AI Chatbots could help guide decisions about vaccination: Chatbots could be used to answer patients’ questions and respond to their concerns about vaccines and infectious diseases and persuade patients to take steps in support of their own health, according to a study published in Digital Health. Researchers designed an artificial intelligence chatbot based on communication theory that delivered persuasive messages about COVID-19 and vaccination in English and Spanish via text messaging and websites, and by the end of the study, the bots answered questions with 91.1% accuracy.
How Artificial Intelligence (AI) enabled decision support can reduce clinical burnout: Artificial intelligence algorithms and AI-enabled technology can help reduce workforce burnout in health care by improving administrative efficiency, supporting patient engagement, augmenting clinical decision-making and bridging workforce shortages through virtual care and remote monitoring, said Radiation Oncologist Matthew Manning. AI can also help stratify patients by socioeconomic risk factors to enable interventions that address inequities and reduce missed visits, Manning said.
Residual disease test developed to determine leukemia relapse risk before transplant: National Institute of Health (NIH) researchers developed a blood test that uses DNA sequencing to determine the three-year survival and relapse risk of patients with acute myeloid leukemia before they undergo bone marrow transplantation. Residual FLT3-ITD and NPM1 mutations were associated with a 70% relapse rate, according to study in the Journal of the American Medical Association (JAMA).
Hospital to test Virtual Reality (VR) therapy in patients with blood cancers: Massachusetts General Health (MGH) is planning to test a virtual reality digital therapeutic platform to see whether it can improve the quality of life, psychological distress, symptom burden and self-efficacy of patients with blood cancers who are undergoing hematopoietic stem cell transplants. MGH is working with Rocket VR Health on the pilot, which will enroll 80 patients in a four-week program that includes physician holograms, interactive sessions, and meditations in nature-based settings.
App identifies mpox lesions from smartphone photos: An app that uses artificial intelligence to analyze smartphone photos of skin lesions identified mpox with 90% accuracy, researchers reported in Nature Medicine. Users can upload an image, answer questions and receive a recommendation for testing or vaccination within five (5) minutes.
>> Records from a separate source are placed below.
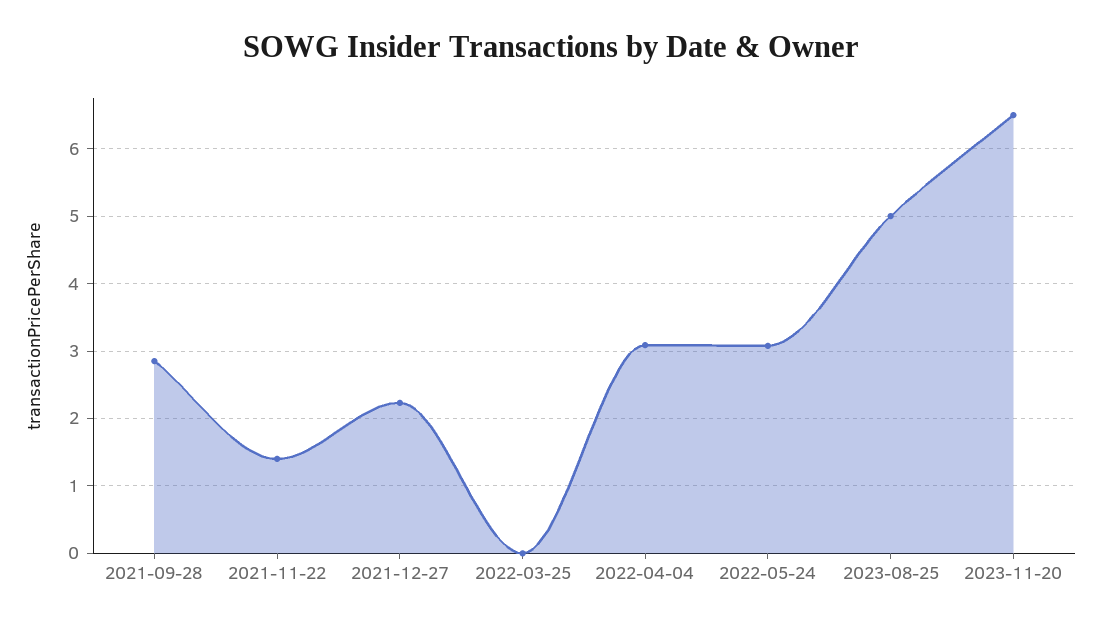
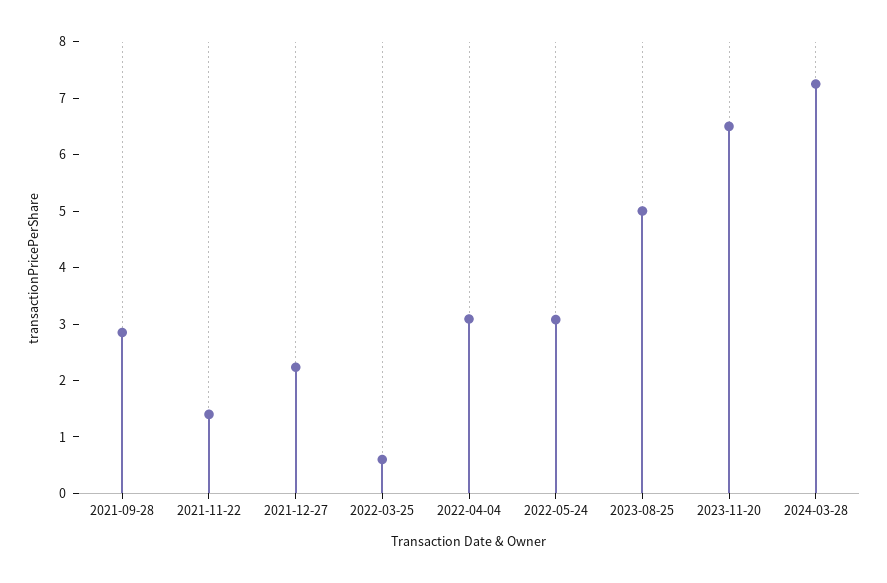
2022-03-25: 0 -> 0.6
2024-03-28: none -> 7.2

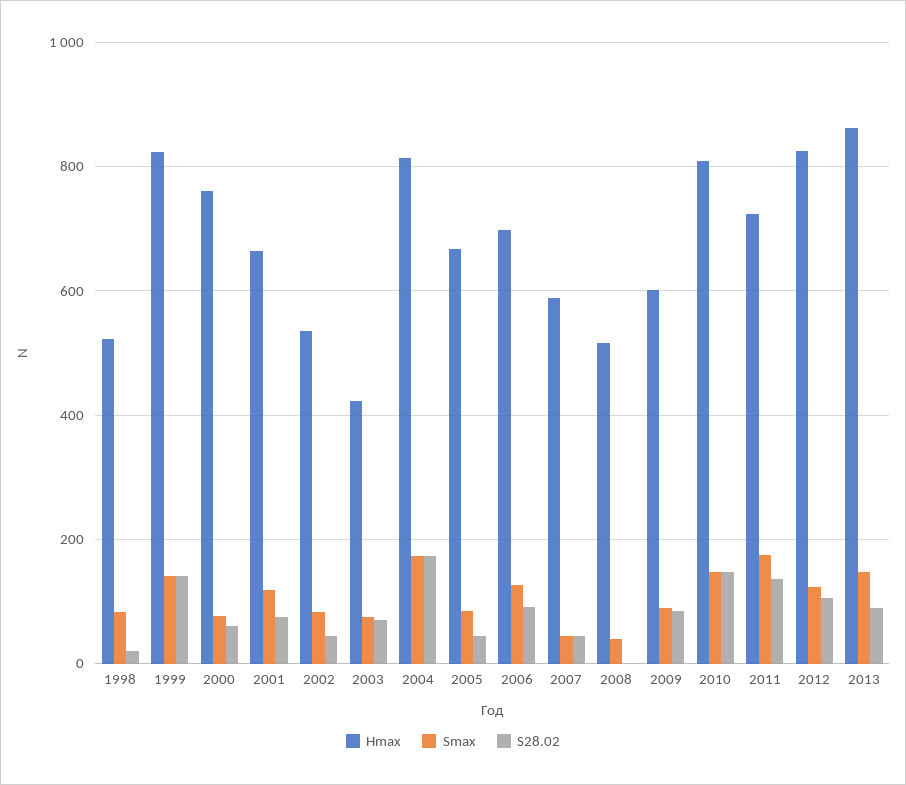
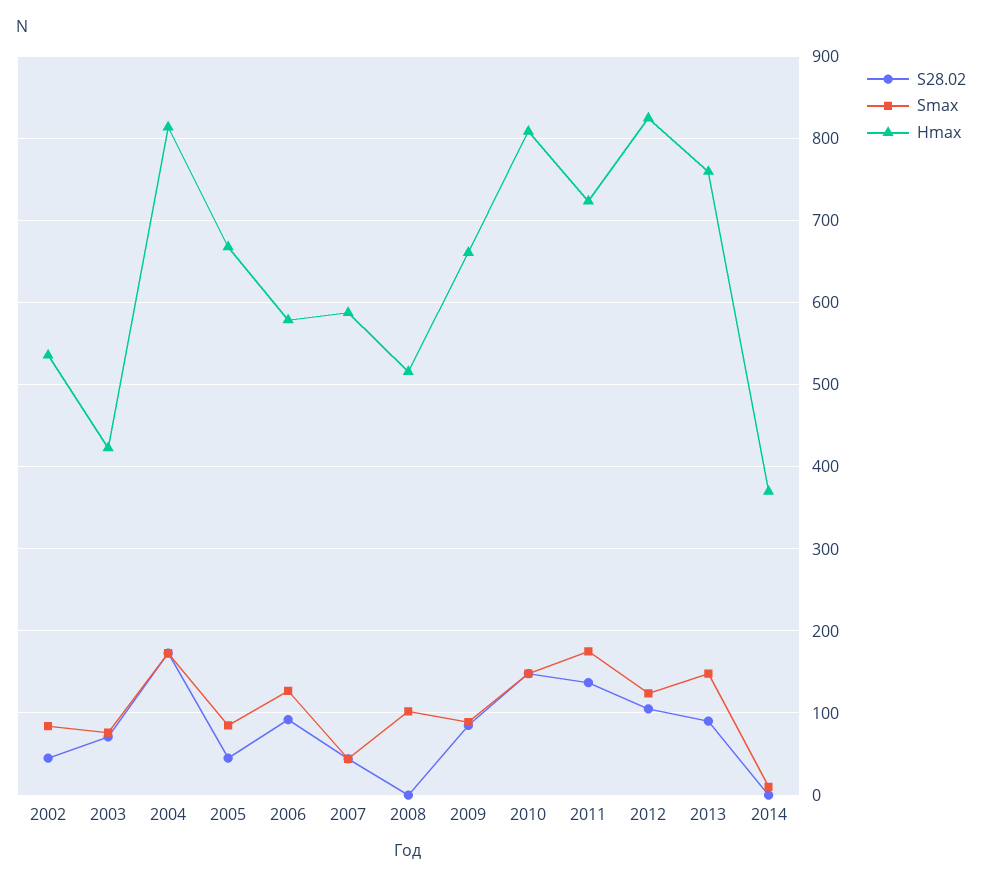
Hmax, 1998: 520 -> none
Smax, 1998: 80 -> none
S28.02, 1998: 20 -> none
Hmax, 1999: 820 -> none
Smax, 1999: 140 -> none
S28.02, 1999: 140 -> none
Hmax, 2000: 760 -> none
Smax, 2000: 80 -> none
S28.02, 2000: 60 -> none
Hmax, 2001: 660 -> none
Smax, 2001: 120 -> none
S28.02, 2001: 80 -> none
Hmax, 2006: 700 -> 580
Smax, 2008: 40 -> 100
Hmax, 2009: 600 -> 660
Hmax, 2013: 860 -> 760
S28.02, 2014: none -> 0
Smax, 2014: none -> 10
Hmax, 2014: none -> 370

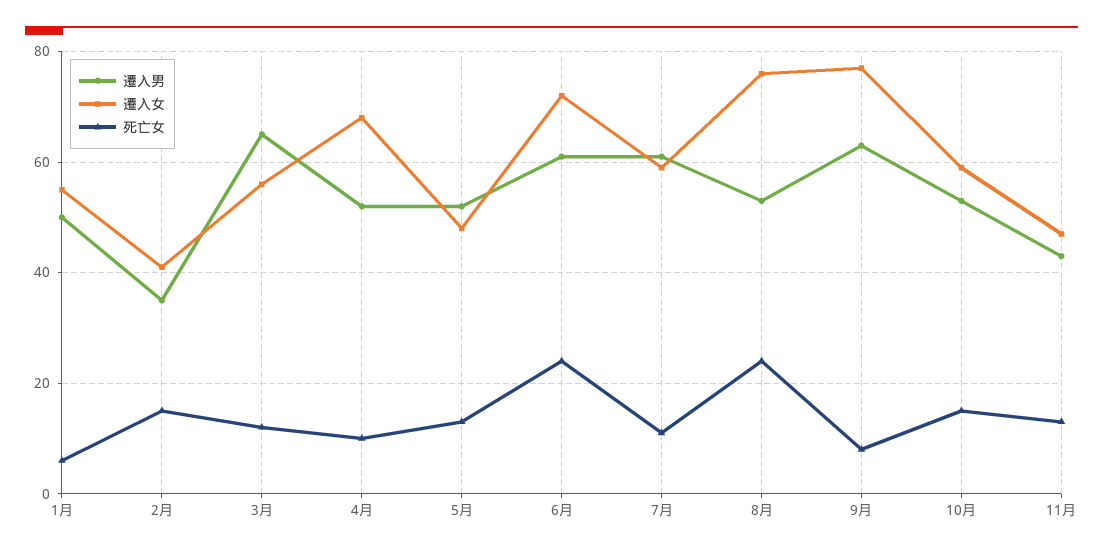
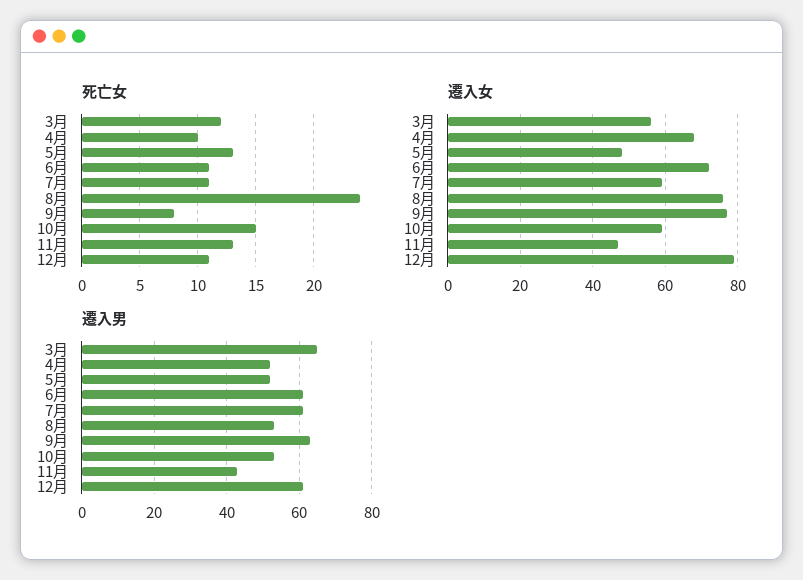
遷入男, 1月: 50 -> none
遷入女, 1月: 55 -> none
死亡女, 1月: 5 -> none
遷入男, 2月: 35 -> none
遷入女, 2月: 40 -> none
死亡女, 2月: 15 -> none
死亡女, 6月: 25 -> 11
死亡女, 12月: none -> 11
遷入女, 12月: none -> 80
遷入男, 12月: none -> 60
Researchers to develop 3D printing of medical devices: Researchers at Penn State University and the University of Texas at Austin have been awarded a $2 million grant from the NSF’s Leading Engineering for America’s Prosperity, Health and Infrastructure program to support research into 3D printing of medical devices. The project will design and produce pediatric ventilation masks and other devices that can adjust to patients’ needs as they grow and heal, which will be more cost-effective than current production processes.
3D-printed skin take the sting out of mosquito studies: Most studies of mosquito repellents and mosquito-borne diseases involve live animals or people, but a new study at Rice University uses neither. Instead, an automated feeding platform invites mosquitoes to feed on 3D-printed synthetic skin with real human blood flowing through small vessels, while cameras record the process for machine learning algorithms to analyze.
Tech opens new treatment options for severe epilepsy: Advances in electrophysiology, including stereoelectroencephalography, have enabled more people with severe epilepsy to undergo minimally invasive brain surgery that prevents seizures. Combining SEEG information with high-resolution MRI scans reveals diseased areas and important nerve tracts that surgeons navigate using laser beams delivered through thin probes. Researchers are also borrowing from the electronics industry and developing thin, flexible grids with thousands of tiny sensors akin to a brain telescope.